Commosso addio a Pier Carlo Ferrari, anima dello sport a rotelle come giocatore e dirigente, stroncato da un cancro a 62 anni
Pier Carlo Ferrari

Novara - Tantissima gente, in particolare il mondo dell'hockey non solo novarese, si è riunita nel primo pomeriggio di venerdì 20 aprile nella chiesa di San Francesco alla Rizzottaglia, dove alle 14.15 puntuali il parroco don Alberto Agnesina ha officiato l'ultimo saluto a Pier Carlo Ferrari. Una bara con fiori bianchi e azzurri (i colori del cuore) e la sua maglietta numero 9 con la quale era stato capace di condurre i compagni di squadra a leggendari risultati a cavallo tra gli anni '70 e '80. L'unico che è riuscito a sconfiggerlo è stato quel brutto male, con il quale conviveva da tempo e che alla fine ha avuto la meglio. Subito il tam-tam nel mondo hockeistico nazionale ha informato tifosi, sportivi e addetti ai lavori di questa prematura e grave scomparsa, perché Pier era davvero apprezzato da tutti, compagni di squadra e avversari, per la sua grinta, la sua capacità di fare gruppo e soprattutto per un'onestà fortissima. Doti che dal mondo dello sport l'aveva portato anche ad assumere ruoli di responsabilità nella sua occupazione all'Enel.
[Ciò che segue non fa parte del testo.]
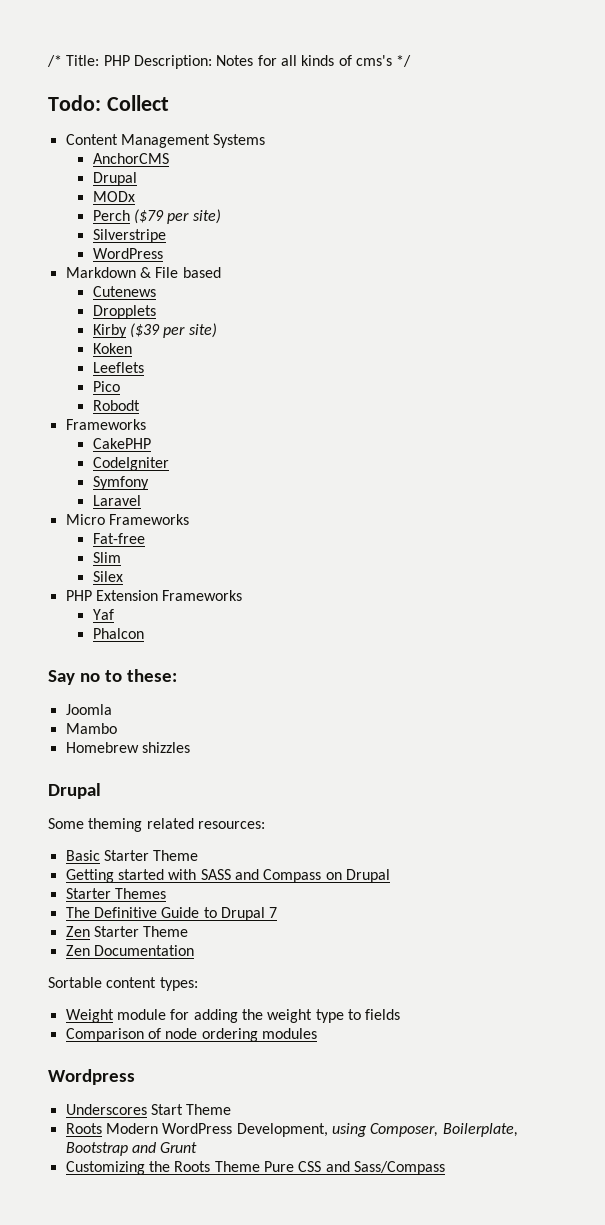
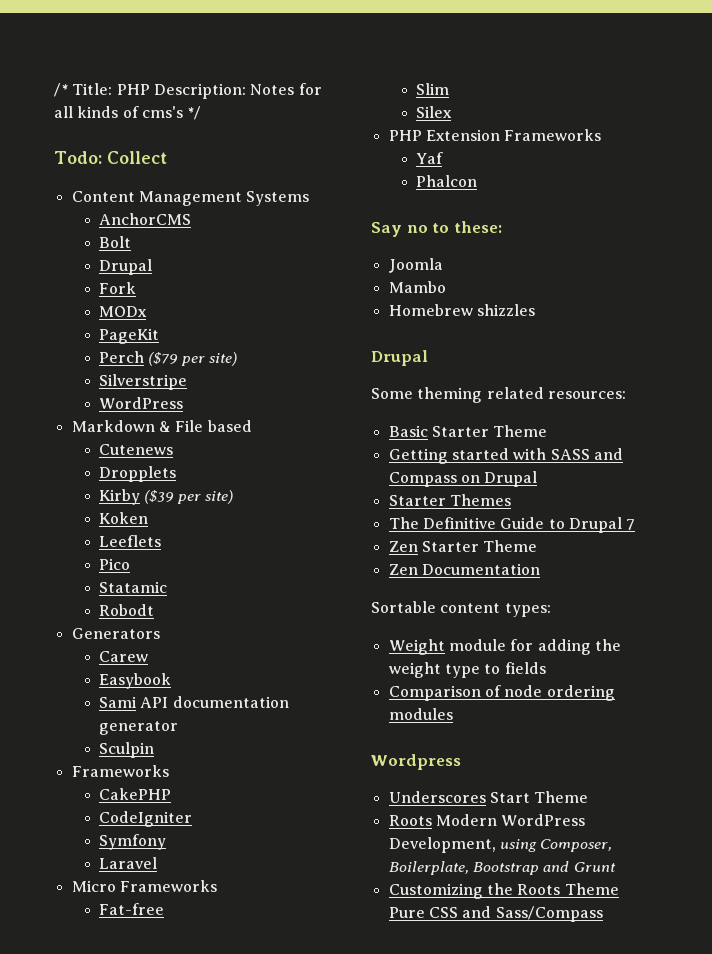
[92,172,137,186] // Drupal -> [98,236,131,248] [98,259,152,275] [98,282,136,294] // Bolt // Drupal // Fork
(135, 196) none -> [98,328,159,344] // PageKit
(120, 386) none -> [98,581,167,593] // Statamic
(140, 405) none -> [71,628,160,639] [98,651,148,662] [98,673,171,689] [98,696,289,708] [98,721,178,735] [98,742,154,758] // Generators // Carew // Easybook // Sami API documentation generator // Sculpin

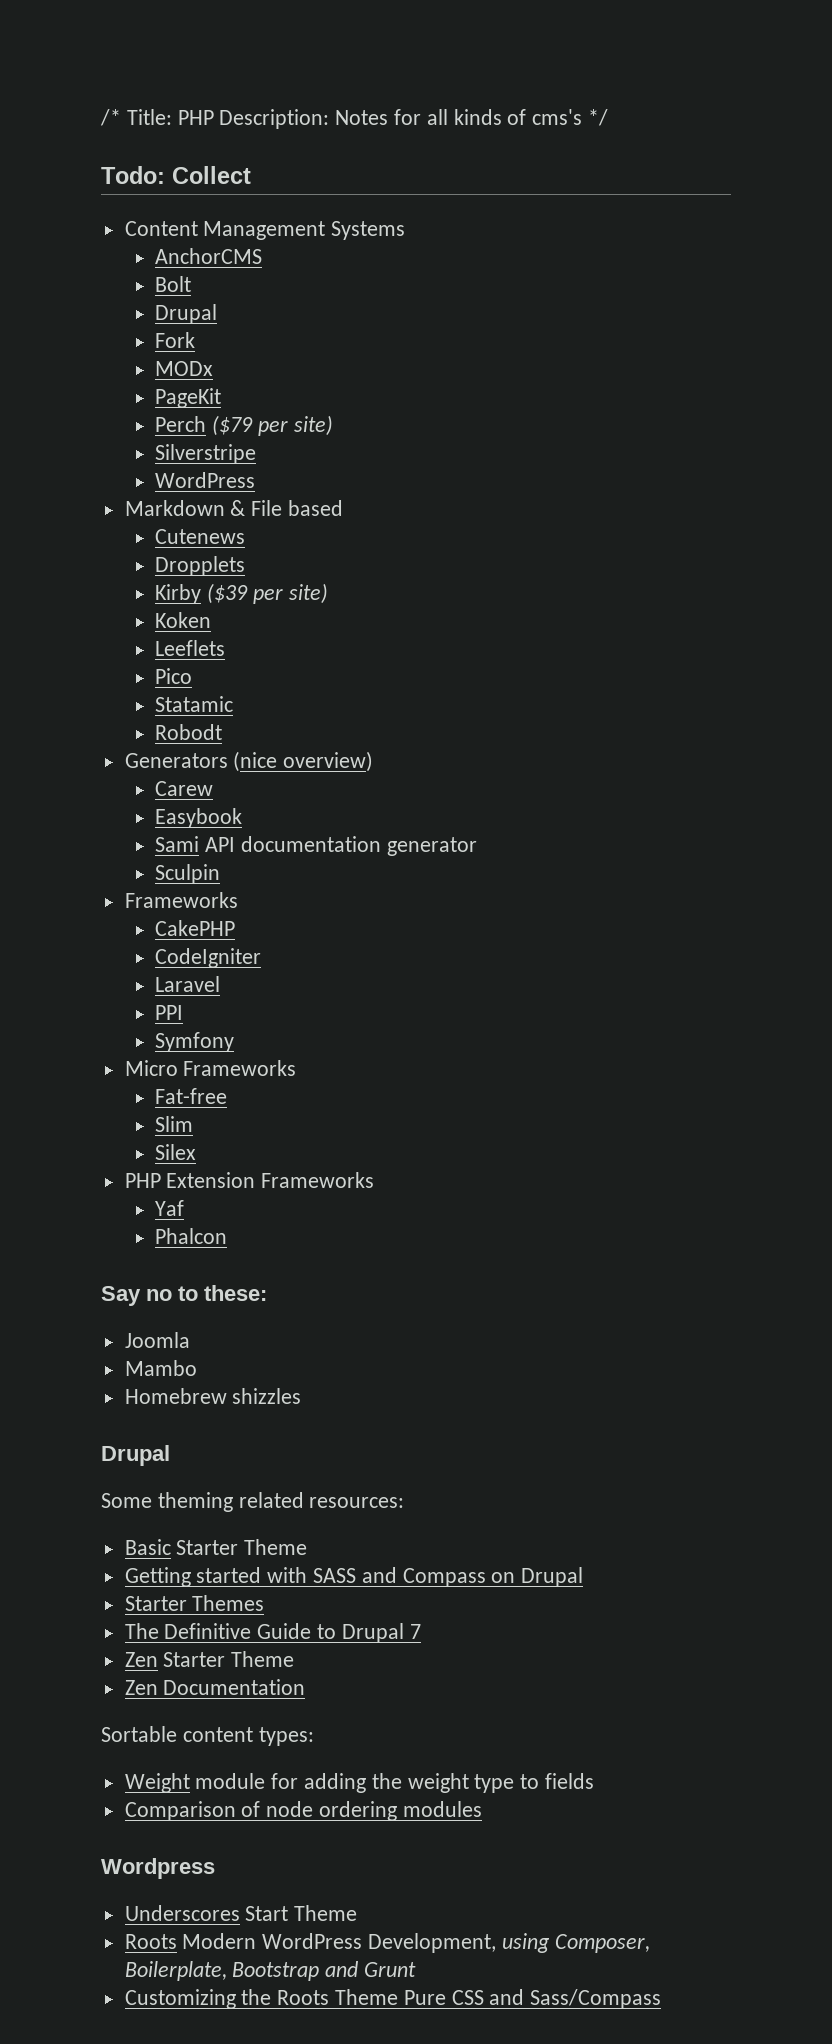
(160, 633) none -> [233,751,374,772] (nice overview)
(192, 819) none -> [155,976,221,992] [155,1005,184,1020] // Laravel // PPI
[98,857,157,869] // Laravel -> (235, 1042) none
In prima fila sui banchi di una chiesa piena all'inverosimile, con moltissime personalità del mondo dello sport e della politica, ma anche tantissimi tifosi 'vecchi' abituée del Pala Dal Lago, c'era la sua famiglia: gli anziani genitori, la moglie, le figlie con i compagni, il fratello Mario (anche lui uomo di sport sia come giocatore che come dirigente e allenatore), i nipoti e gli amici più stretti. Tanta commozione e tante lacrime per le parole del parroco e alla fine della cerimonia per le parole toccanti, vere e straordinariamente vive e sincere dei nipoti Anna e Oscar (anche lui giocatore di hockey, già capitano dell'Azzurra Novara e oggi impegnato in Spagna), a delineare una figura che ha fatto della grinta e dell'umiltà, oltre che dell'attaccamento alla famiglia e ai valori dello sport e del sacrificio una ragione di vita.

Alla fine, all'uscita del feretro dalla chiesa, il saluto con un lungo e meritato applauso e il picchetto d'onore con i 'bastoni' al posto delle spade. Eh sì, perché era 'l'arma' del guerriero Pier per combattere e vincere innumerevoli battaglie (partite) e tantissime guerre (scudetti). 

Addio Pier. Un bell'esempio per chi oggi indossa quei colori. Un bello stimolo per chi ama il suo lavoro, la sua famiglia e soprattutto il suo sport preferito.